The Starz Network has optioned Lisa Renee Jones' Inside Out Trilogy for a series to be produced by Team Todd, one of the most respected production companies in the business. Lisa got to have an in-depth conversation with Creative Executive Julianna Hays, who works with Suzanne Todd, head of Team Todd. (If you stick around until the end of the interview, you'll find a video of Lisa talking about the casting of the TV show.)

Lisa: As an author with a project in development for television, it's been fun and extremely interesting to see even a tiny bit of how Hollywood works, a place where the glitz and glamour are exciting, but there's a lot of hard work to make it shine! Having Team Todd working on a series based on my books is like a dream come true. At the helm is Suzanne Todd, who is known as the quintessential professional, so it didn't surprise me to find someone as inspiring as Julianna Hays working for her. Julianna's taken the unconventional path from small-town farm girl to aspiring zoologist to being an integral part of Team Todd's development team for almost eight years, which is an amazing feat in an industry known for its revolving door.

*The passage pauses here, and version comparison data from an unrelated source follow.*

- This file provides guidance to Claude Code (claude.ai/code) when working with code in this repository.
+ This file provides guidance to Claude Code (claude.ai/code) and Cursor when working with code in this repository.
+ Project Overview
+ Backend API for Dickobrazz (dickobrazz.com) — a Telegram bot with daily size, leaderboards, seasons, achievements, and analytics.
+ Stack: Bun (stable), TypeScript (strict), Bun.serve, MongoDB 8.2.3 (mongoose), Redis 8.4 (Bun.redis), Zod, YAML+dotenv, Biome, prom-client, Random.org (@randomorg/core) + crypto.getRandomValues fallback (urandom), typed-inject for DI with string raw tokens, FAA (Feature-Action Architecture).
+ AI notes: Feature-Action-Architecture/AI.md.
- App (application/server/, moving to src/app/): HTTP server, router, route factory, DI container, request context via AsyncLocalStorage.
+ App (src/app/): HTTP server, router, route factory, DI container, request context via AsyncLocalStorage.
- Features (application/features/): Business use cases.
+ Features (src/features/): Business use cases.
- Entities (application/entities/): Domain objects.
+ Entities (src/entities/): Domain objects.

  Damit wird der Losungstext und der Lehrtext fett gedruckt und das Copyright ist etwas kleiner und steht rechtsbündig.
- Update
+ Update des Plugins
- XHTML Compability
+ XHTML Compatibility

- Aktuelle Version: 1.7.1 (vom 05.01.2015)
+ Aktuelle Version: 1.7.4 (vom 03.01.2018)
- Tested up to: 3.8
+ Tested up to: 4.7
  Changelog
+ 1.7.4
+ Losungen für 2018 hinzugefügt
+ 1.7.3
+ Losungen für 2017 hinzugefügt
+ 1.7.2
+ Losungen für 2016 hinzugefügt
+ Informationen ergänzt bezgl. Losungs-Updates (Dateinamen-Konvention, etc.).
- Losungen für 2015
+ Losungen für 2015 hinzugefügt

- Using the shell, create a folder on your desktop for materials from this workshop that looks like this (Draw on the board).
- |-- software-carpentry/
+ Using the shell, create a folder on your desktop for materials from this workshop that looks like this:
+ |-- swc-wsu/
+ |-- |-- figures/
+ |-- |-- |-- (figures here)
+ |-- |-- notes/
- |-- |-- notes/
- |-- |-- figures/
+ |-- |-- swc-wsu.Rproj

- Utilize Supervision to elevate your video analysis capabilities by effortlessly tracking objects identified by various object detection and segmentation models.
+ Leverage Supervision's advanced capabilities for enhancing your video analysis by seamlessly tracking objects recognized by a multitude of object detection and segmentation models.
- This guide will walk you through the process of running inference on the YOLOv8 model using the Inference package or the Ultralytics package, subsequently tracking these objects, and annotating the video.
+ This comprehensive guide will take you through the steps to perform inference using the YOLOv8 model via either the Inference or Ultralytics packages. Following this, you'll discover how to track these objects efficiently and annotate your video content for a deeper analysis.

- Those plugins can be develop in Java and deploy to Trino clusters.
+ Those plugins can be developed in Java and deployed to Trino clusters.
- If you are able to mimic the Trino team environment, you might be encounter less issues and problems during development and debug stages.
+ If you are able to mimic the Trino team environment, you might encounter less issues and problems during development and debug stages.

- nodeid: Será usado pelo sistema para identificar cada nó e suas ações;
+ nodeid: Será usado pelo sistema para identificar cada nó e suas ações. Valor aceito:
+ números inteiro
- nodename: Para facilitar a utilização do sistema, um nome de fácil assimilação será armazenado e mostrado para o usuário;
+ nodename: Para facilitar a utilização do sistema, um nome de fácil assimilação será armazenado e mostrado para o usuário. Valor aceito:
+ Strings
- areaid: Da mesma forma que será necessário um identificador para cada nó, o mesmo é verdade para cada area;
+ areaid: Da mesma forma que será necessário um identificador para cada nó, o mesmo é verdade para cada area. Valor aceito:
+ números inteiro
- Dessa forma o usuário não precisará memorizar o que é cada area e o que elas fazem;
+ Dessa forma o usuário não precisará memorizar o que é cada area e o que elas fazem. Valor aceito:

Recently, I had the opportunity to chat with Julianna about everything from how her journey began, to what it takes to find a project and see it to the big or small screen. Part one of my interview with Julianna focused on how she came to be where she is today with Team Todd.

Lisa: Did you always want to work in Hollywood?

Julianna: No. I grew up on a dairy and tobacco farm in a small town in Kentucky called Tompkinsville. I was actually the first person ever in my family to attend college and if you get good grades there, it's expected you'll become a doctor, lawyer or teacher. Boy, how I've disappointed my family!

Growing up I didn't even realize there were careers in Hollywood besides being an actor. I just knew that I loved to go to the movies with my friends and to watch television, sometimes up to six hours a day. Since my parents were older, we didn't go out a lot, but we did watch a lot of TV together.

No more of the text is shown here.